The process by which individuals' values are translated into a society pertains to such distinctions as democracy vs. autocracy and between different flavors of democracy.

The rapidity of change pertains to distinctions between radicalism and (classical) conservatism.

Larry Hamelin said...

I also think that things like smoking bans, and seat-belt and helmet laws, are nothing but a disingenuous distraction.
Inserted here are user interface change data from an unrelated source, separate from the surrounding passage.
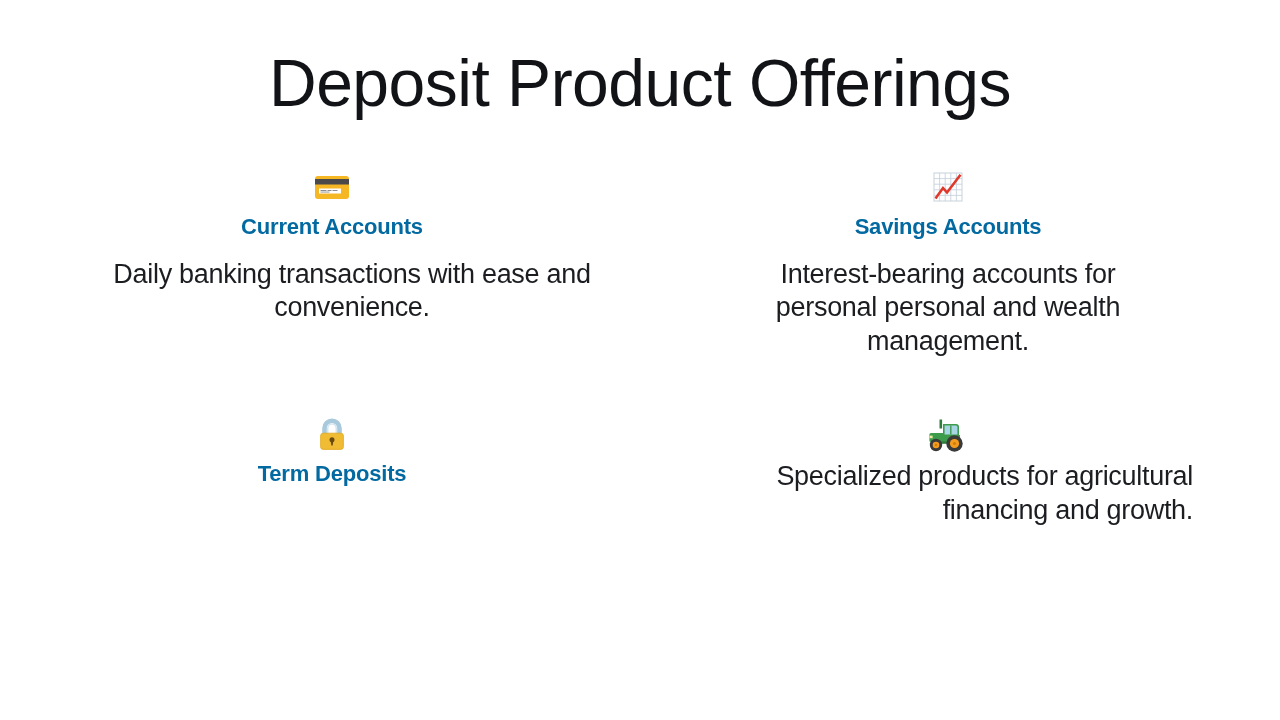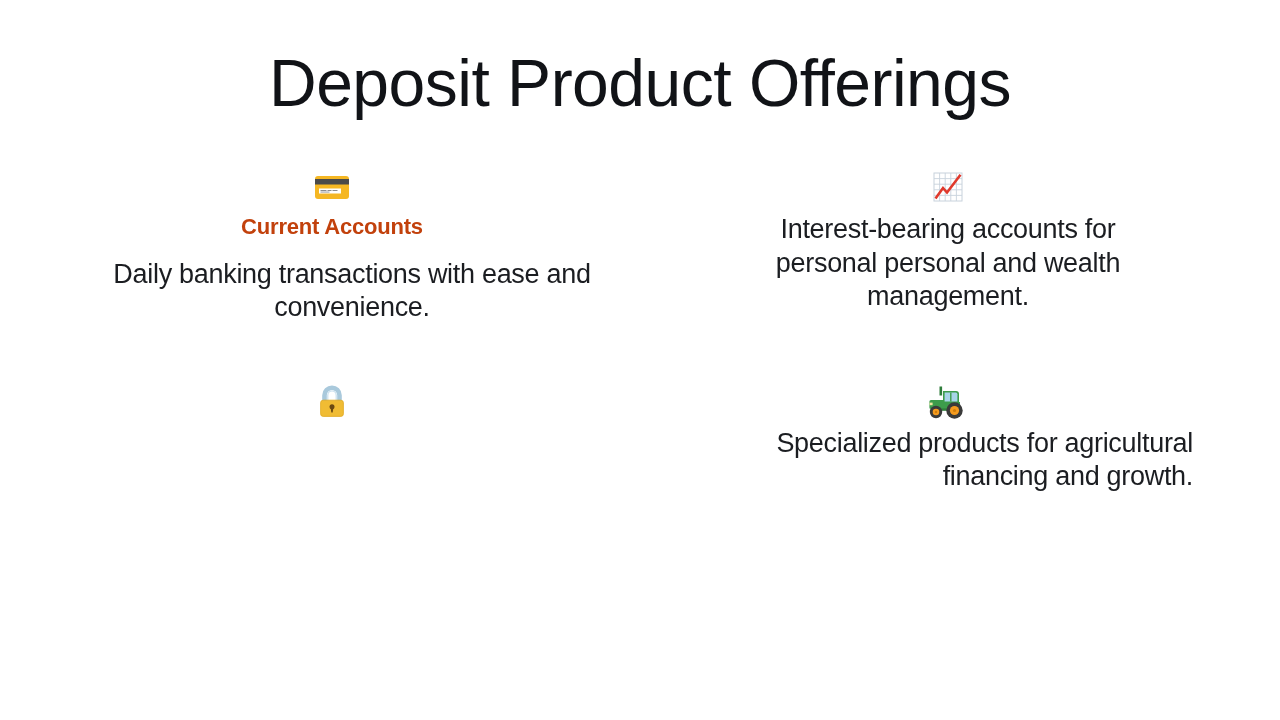--- a/index.html
+++ b/index.html
@@ -69,21 +69,21 @@
     margin-bottom: 4px;
   }
 
   .card-icon svg { display: block; }
 
   .card-heading {
     font-size: 22px;
     font-weight: 700;
     line-height: 1.3;
     letter-spacing: -0.2px;
-    color: #c2410c;
+    color: #0369a1;
     margin-bottom: 16px;
     white-space: nowrap;
   }
 
   .card-body {
     font-size: 27px;
     font-weight: 400;
     line-height: 1.24;
     letter-spacing: -0.3px;
     color: #1b1d21;
@@ -133,34 +133,36 @@
             <line x1="22.8" y1="6" x2="22.8" y2="34"></line>
             <line x1="28.4" y1="6" x2="28.4" y2="34"></line>
             <line x1="6" y1="11.6" x2="34" y2="11.6"></line>
             <line x1="6" y1="17.2" x2="34" y2="17.2"></line>
             <line x1="6" y1="22.8" x2="34" y2="22.8"></line>
             <line x1="6" y1="28.4" x2="34" y2="28.4"></line>
           </g>
           <polyline points="7.5,31.5 15,21 19,25.5 32.5,7.8" fill="none" stroke="#e0392c" stroke-width="2.6" stroke-linejoin="miter" stroke-linecap="butt"></polyline>
         </svg>
       </div>
+      <div class="card-heading">Savings Accounts</div>
       <div class="card-body">Interest-bearing accounts for personal personal and wealth management.</div>
     </div>
 
     <div class="card row-bottom col-left">
       <div class="card-icon">
         <svg width="40" height="40" viewBox="0 0 40 40" aria-hidden="true">
           <path d="M12.5 20 V14.2 a7.5 7.5 0 0 1 15 0 V20" fill="none" stroke="#a9c9dc" stroke-width="4.6" stroke-linecap="butt"></path>
           <path d="M15.8 20 V14.2 a4.2 4.2 0 0 1 8.4 0 V20" fill="none" stroke="#c8dfee" stroke-width="1.2"></path>
           <rect x="8.6" y="19.2" width="22.8" height="16.2" rx="2.6" ry="2.6" fill="#f0bc34"></rect>
           <rect x="8.6" y="19.2" width="22.8" height="16.2" rx="2.6" ry="2.6" fill="none" stroke="#e0a81f" stroke-width="0.8"></rect>
           <circle cx="20" cy="25.8" r="2.5" fill="#6b4a12"></circle>
           <path d="M18.7 27.2 L21.3 27.2 L20.7 31.6 L19.3 31.6 Z" fill="#6b4a12"></path>
         </svg>
       </div>
+      <div class="card-heading">Term Deposits</div>
     </div>
 
     <div class="card row-bottom col-right">
       <div class="card-icon">
         <svg width="44" height="40" viewBox="0 0 44 40" aria-hidden="true">
 
           <rect x="13.5" y="5.5" width="2.6" height="9" fill="#2f7d3b"></rect>
 
           <path d="M17 10 h13 a3 3 0 0 1 3 3 v9 h-16 z" fill="#3d9c4b"></path>
           <path d="M18.6 11.6 h11.2 a1.6 1.6 0 0 1 1.6 1.6 v7.2 h-12.8 z" fill="#a8d4e8"></path>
Perhaps these laws are a bit illiberal, but is the freedom to become addicted to a drug and delivery system which causes lung cancer, heart disease and emphysema really the sort of freedom we want to go to the mat to protect?

Russell Arben Fox said...

"The three crucial components are the meta-values about what values should be imposed, the process for determining how these values are imposed, and the rapidity at which changes are made to 'official' societal ethics."

This is an intriguing way of breaking down and analyzing communitarian proposals, Barefoot. I need to think about it some more, but it seems like it might a very good way of categorizing and distinguishing between distinct strands of communitarian theory. Thanks for contributing it.

"I also think that things like smoking bans, and seat-belt and helmet laws, are nothing but a disingenuous distraction. Perhaps these laws are a bit illiberal, but is the freedom to become addicted to a drug and delivery system which causes lung cancer, heart disease and emphysema really the sort of freedom we want to go to the mat to protect?"

On the one had, I can see your point; defending communitarian thought and action in reference to freedoms that many people don't take seriously anyway is a little easy. Harder cases might be those involving civil service or the draft, or the recitation of the Pledge of Allegiance, or dress codes at schools, or laws obliging businesses to reflect standards of "corporate responsibility," and so forth. On the other hand, though, just because a freedom doesn't have a lot of defenders doesn't mean it can't serve to demonstrate the general point of communitarian legislation: namely, that communal norms can be and often are strengthened through the law.

Larry Hamelin said...

[C]ommunal norms can be and often are strengthened through the law.

No argument there, nor with the implication that it can be a Good Thing to implement communal norms through law.

Since you're responding directly to me, it might be easier to refer to me by my given name.